Lo que cambia
El nuevo listado de actividades permitidas al sector privado reemplaza una lista anterior de 125 rubros prohibidos. Ahora, 46 de esas actividades se eliminaron por completo y otras 35 se flexibilizaron.
Entre los sectores abiertos se incluyen:
- Distribución de combustibles y operación de gasolineras
- Servicios farmacéuticos y ópticos
- Residencias de ancianos (geriátricos)
- Terminales de pasajeros y carga, e instalaciones portuarias
- Importación de vehículos
- Proyectos de energías renovables
- Operaciones petroleras y mineras (bajo condiciones específicas)
También se autoriza la creación de banca privada y se promueve la inversión extranjera directa, con énfasis en cubanos residentes en el exterior.
El estado de las cosas
Actualmente operan en Cuba más de 15.000 pequeñas y medianas empresas privadas (mipymes), autorizadas desde 2021. Las nuevas normas amplían de forma considerable su campo de acción.
Sin embargo, el gobierno aclaró que la atención médica sigue siendo responsabilidad exclusiva del Estado y los servicios hospitalarios se mantendrán gratuitos. La educación también permanece bajo control público, con una apertura limitada a guarderías, clases de idiomas y tutorías. Sectores como medios de comunicación, telecomunicaciones y seguridad quedan fuera de la reforma.
Por qué importa
Este giro histórico rompe con seis décadas de control estatal centralizado. La crisis energética —que este miércoles dejó sin electricidad al 74% del país en hora pico— y el bloqueo petrolero de Estados Unidos, vigente desde enero, aceleraron la decisión.
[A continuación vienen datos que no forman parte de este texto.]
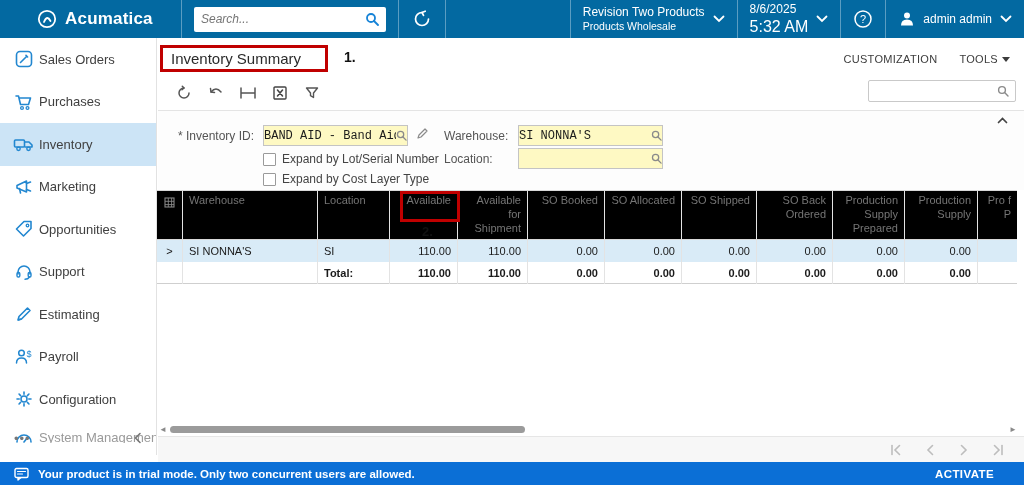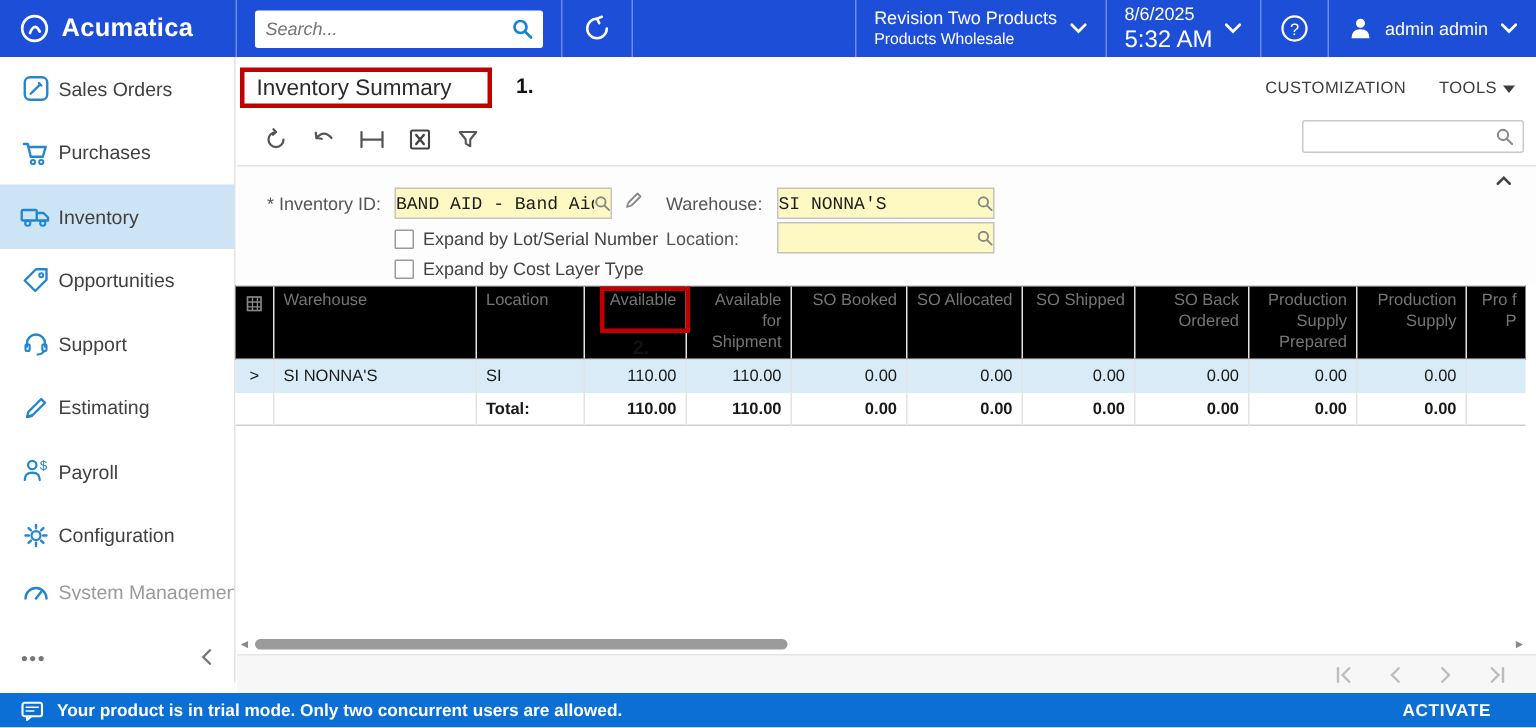--- a/index.html
+++ b/index.html
@@ -8,7 +8,7 @@
 
   
   .topbar { position: absolute; top: 0; left: 0; width: 1024px; height: 38px;
-            background: #1d4ed8; display: flex; align-items: center; color: #fff; }
+            background: #0369a1; display: flex; align-items: center; color: #fff; padding-left: 24px; }
   .logo-area { width: 157px; height: 100%; display: flex; align-items: center; padding-left: 12px; }
   .logo-text { font-size: 17px; font-weight: bold; letter-spacing: .2px; margin-left: 7px; }
   .tb-divider { width: 1px; height: 38px; background: rgba(255,255,255,.35); }

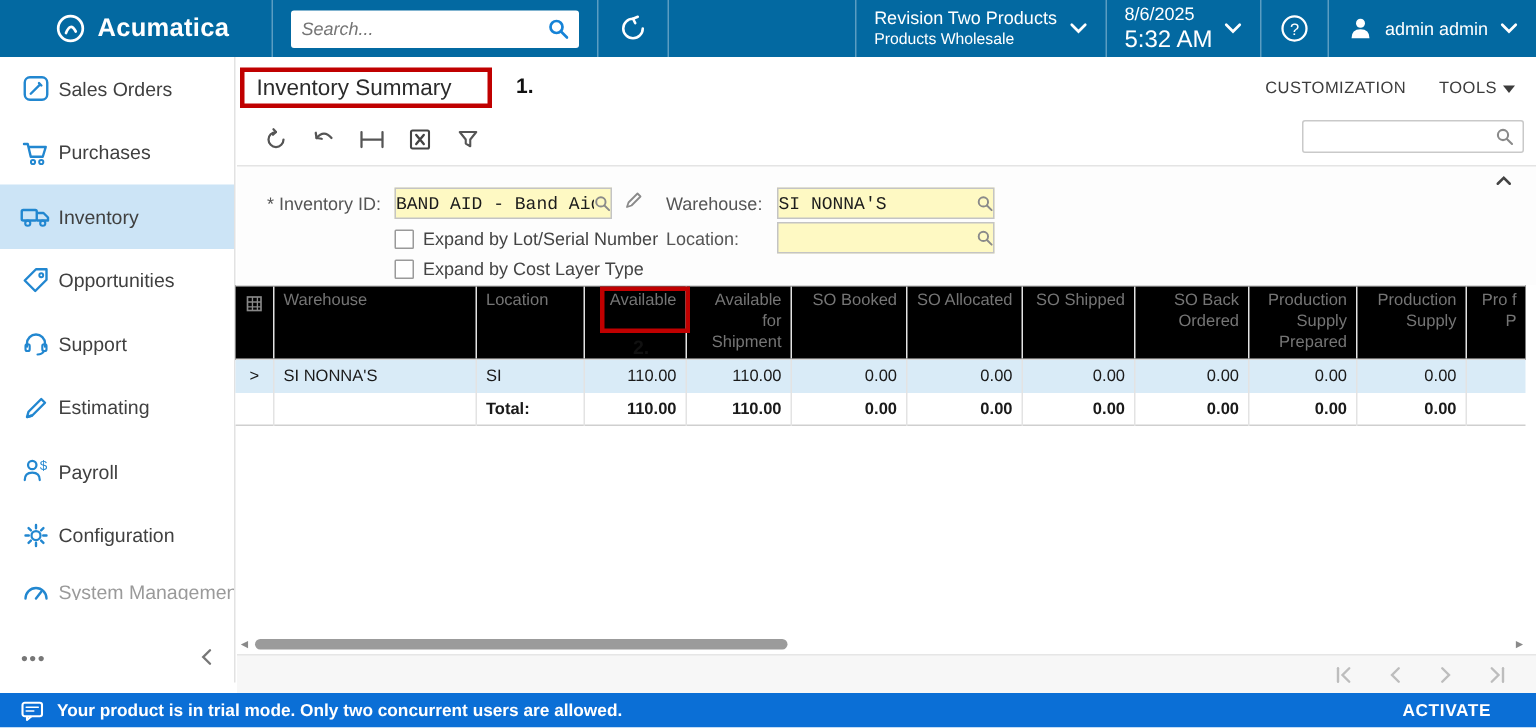--- a/index.html
+++ b/index.html
@@ -235,6 +235,15 @@
   <div class="side-item">
     <span class="side-icon">
       <svg width="20" height="20" viewBox="0 0 20 20">
+          <path d="M3 8.5 L12.5 4 v11 L3 11 Z" fill="none" stroke="#2287d0" stroke-width="1.6" stroke-linejoin="round"></path>
+          <path d="M12.5 6.5 L16.5 5 M12.5 12.5 L16.5 14 M5.5 11.5 L6.5 16" fill="none" stroke="#2287d0" stroke-width="1.6" stroke-linecap="round"></path>
+        </svg>
+    </span>
+    <span class="side-label">Marketing</span>
+  </div>
+  <div class="side-item">
+    <span class="side-icon">
+      <svg width="20" height="20" viewBox="0 0 20 20">
           <path d="M2.5 10 L10 2.5 h7 v7 L9.5 17 Z" fill="none" stroke="#2287d0" stroke-width="1.6" stroke-linejoin="round"></path>
           <circle cx="13.5" cy="6.5" r="1.3" fill="none" stroke="#2287d0" stroke-width="1.3"></circle>
         </svg>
La economía cubana acumula una caída del PIB superior al 15% en los últimos cinco años.
Voces de la población recogidas por la agencia AFP reflejan la urgencia: “En la farmacia estatal casi nunca hay medicamentos”, dijo María Luisa Pérez, de 77 años. “La realidad es que la gente está sin medicamentos, sin alimentos”, agregó Ana Diego, de 66 años.